- WORK INSTRUCTION
Copy out exactly the lines spanning the line with "border-radius: 13px ->" to the line with "donada per l´us", inclusive, from the data underneath, with no pictures.

- DATA SHOWN
+ + + + + + +

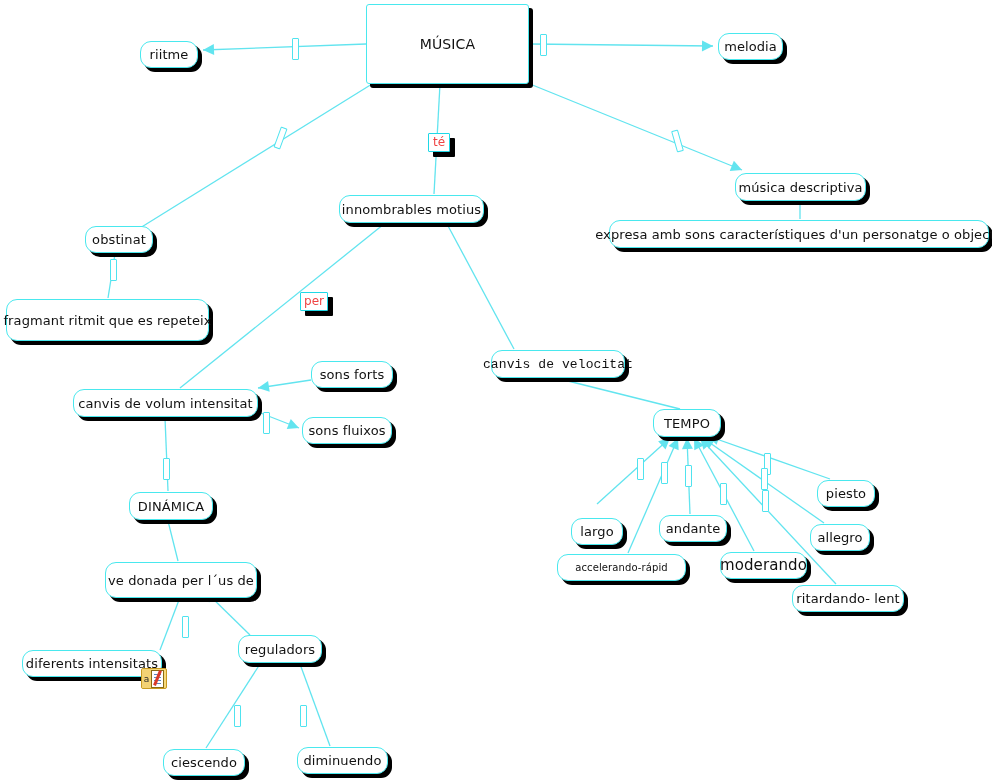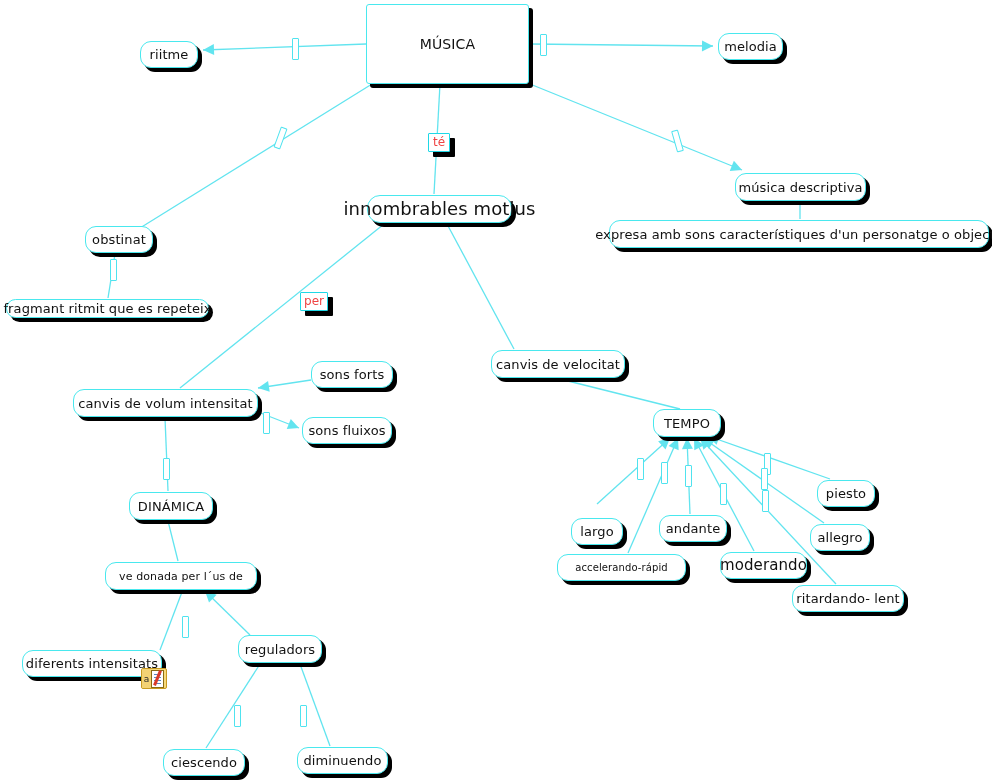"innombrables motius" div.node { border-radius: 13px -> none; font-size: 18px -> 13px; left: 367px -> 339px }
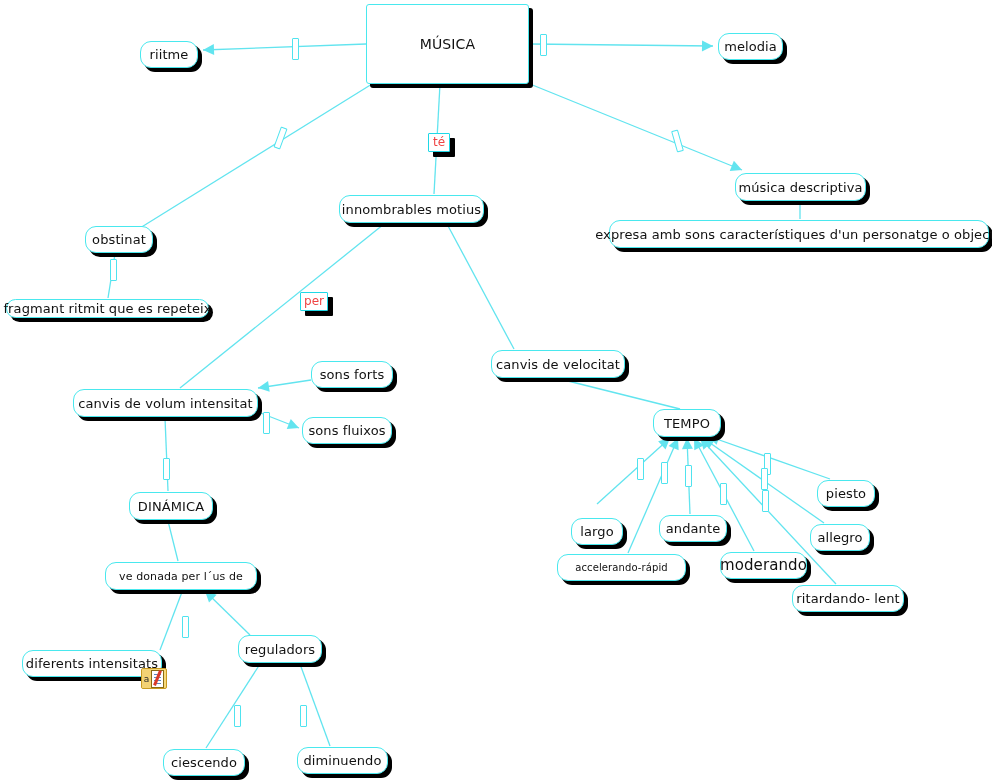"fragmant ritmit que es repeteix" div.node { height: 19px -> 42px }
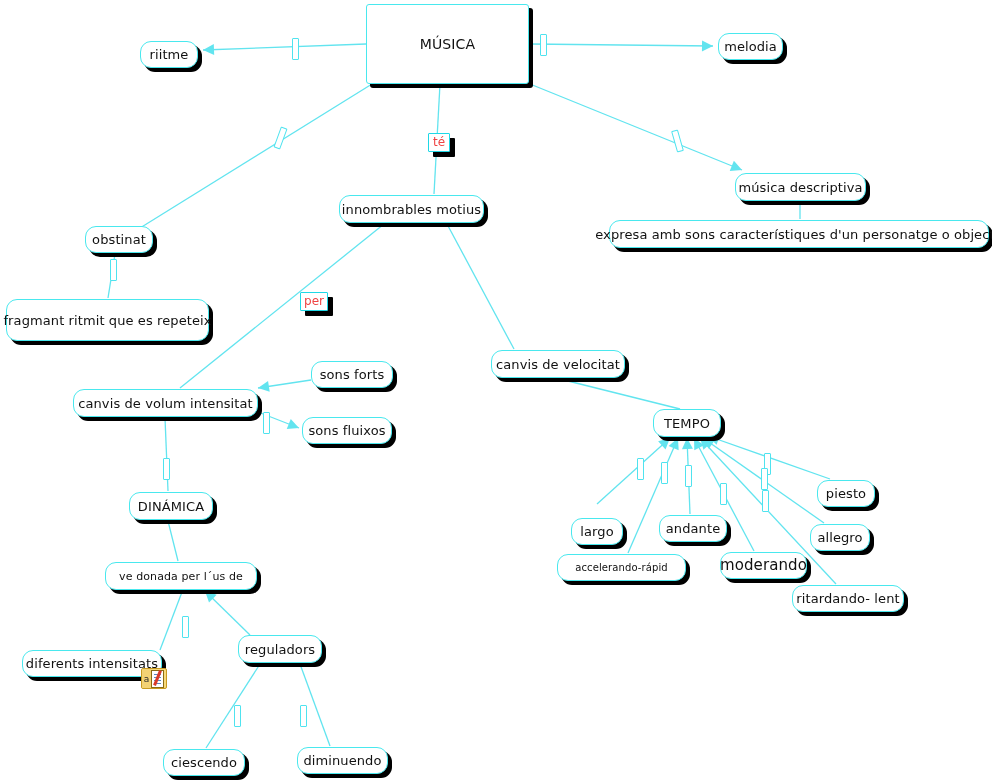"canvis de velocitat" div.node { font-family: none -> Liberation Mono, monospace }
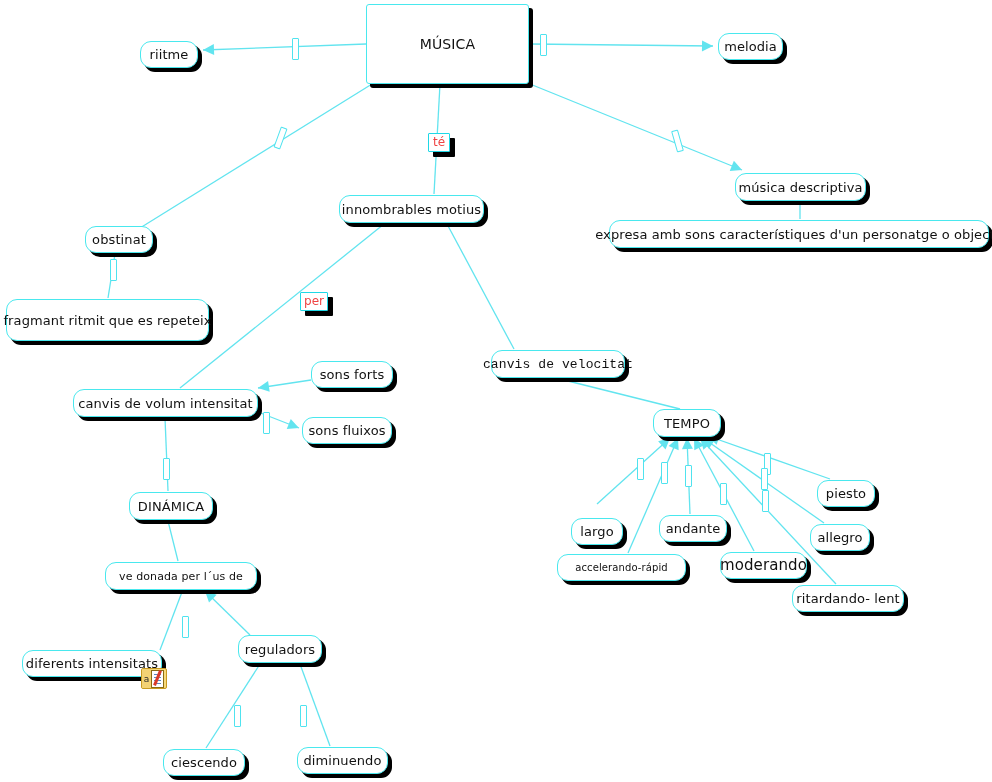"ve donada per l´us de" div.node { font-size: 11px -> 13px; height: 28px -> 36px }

+ + + + + + +

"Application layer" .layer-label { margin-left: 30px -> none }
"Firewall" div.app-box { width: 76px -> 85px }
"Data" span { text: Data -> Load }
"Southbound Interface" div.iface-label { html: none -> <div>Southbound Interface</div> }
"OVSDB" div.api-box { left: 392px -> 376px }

+ + + + + + +

- ANSWER TO THE PROBLEM
"innombrables motius" div.node { border-radius: 13px -> none; font-size: 18px -> 13px; left: 367px -> 339px }
"fragmant ritmit que es repeteix" div.node { height: 19px -> 42px }
"canvis de velocitat" div.node { font-family: none -> Liberation Mono, monospace }
"ve donada per l´us de" div.node { font-size: 11px -> 13px; height: 28px -> 36px }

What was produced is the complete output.